Vita, pensieri, opere e bizzarrie di un grande gallerista Il «biopic» suMassimoMinini
«Minini è un grande uomo. Peccato solo che sia un gallerista». La frase, ironicamente provocatoria, è di Nino Migliori, fotografo e suo grande amico. Ma tutto dice, o sottende, di come invece nel corso della sua vita Minini abbia completamente stravolto lo stereotipo del gallerista. Reinventando di fatto una professione in modo originale e inaspettato.
Lo si scopre poco alla volta nel documentario Massimo Minini. The Story of a Gallerist diretto da Manuela Teatini, che racconta una lunga carriera attraverso interviste inedite e materiali d’archivio. Domani sera alle 20.45 su iniziativa dell’Auser e del Comune, il film, realizzato nel 2019, verrà proiettato alla presenza del protagonista nella sala de Lisi a Pisogne, dove Minini è nato e cresciuto per poi intraprendere la sua avventura straordinaria nel mondo dell’arte spostandosi a Brescia. Ed è qui che nel 1973 apre la leggendaria galleria d’arte, decretando Brescia per oltre 50 anni come suo quartier generale. Nel frattempo però il
gallerista viaggia, si sposta in tutto il mondo in cerca di opere, talenti e idee: collabora con grandi maestri, come Michelangelo Pistoletto, Daniel Buren, Giulio Paolini e Anish Kapoor quando ancora - lo dichiara lui stesso nel lungometraggio - non erano conosciuti.

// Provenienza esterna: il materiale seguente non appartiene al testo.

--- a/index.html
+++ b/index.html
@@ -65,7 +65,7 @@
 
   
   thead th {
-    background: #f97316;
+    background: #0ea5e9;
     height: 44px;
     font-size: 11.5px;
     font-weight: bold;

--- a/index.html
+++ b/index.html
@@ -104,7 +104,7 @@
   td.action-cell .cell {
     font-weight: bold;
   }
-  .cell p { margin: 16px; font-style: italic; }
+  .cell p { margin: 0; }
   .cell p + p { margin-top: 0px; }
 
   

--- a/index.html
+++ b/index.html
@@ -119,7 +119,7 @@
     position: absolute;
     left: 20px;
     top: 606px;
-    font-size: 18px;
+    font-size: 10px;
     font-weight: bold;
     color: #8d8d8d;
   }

Al “mestiere” di gallerista Minini affianca quello di critico, scrittore, appassionato di arte contemporanea e fotografia. Nel film, tra flash back, fiere d’arte, incontri illustri (con i suoi stessi artisti) ed eventi, viene colto quasi sempre al lavoro, in giro per il mondo, ma anche a casa sua, dirimpetto al parco archeologico dell’antica Brixia romana. Accanto a lui compaiono la moglie Daniella e le figlie Alessandra e Francesca, divenute galleriste come il padre.
Ma il fil rouge del racconto, un vero biopic, è la personalità geniale e quasi inafferrabile di un personaggio noto a livello internazionale. E qui sta la sua grande abilità: aver conquistato stima e popolarità in tutto il mondo, rimanendo fedele a se stesso e alla città in cui vive. «Quando uno ha la galleria a Brescia — racconta Minini nel film — vorrebbe averla a Milano. Quando ce l’hai a Milano vorresti averla a New York e lì, se sei un giovane gallerista, vorresti averla a Città del Messico o a Berlino, che sono più trendy. Ma quando sei a Città del Messico ti accorgi che è così inquinata che vorresti tornare a Brescia. Ecco, io ho aspettato il giro e sono rimasto a Brescia».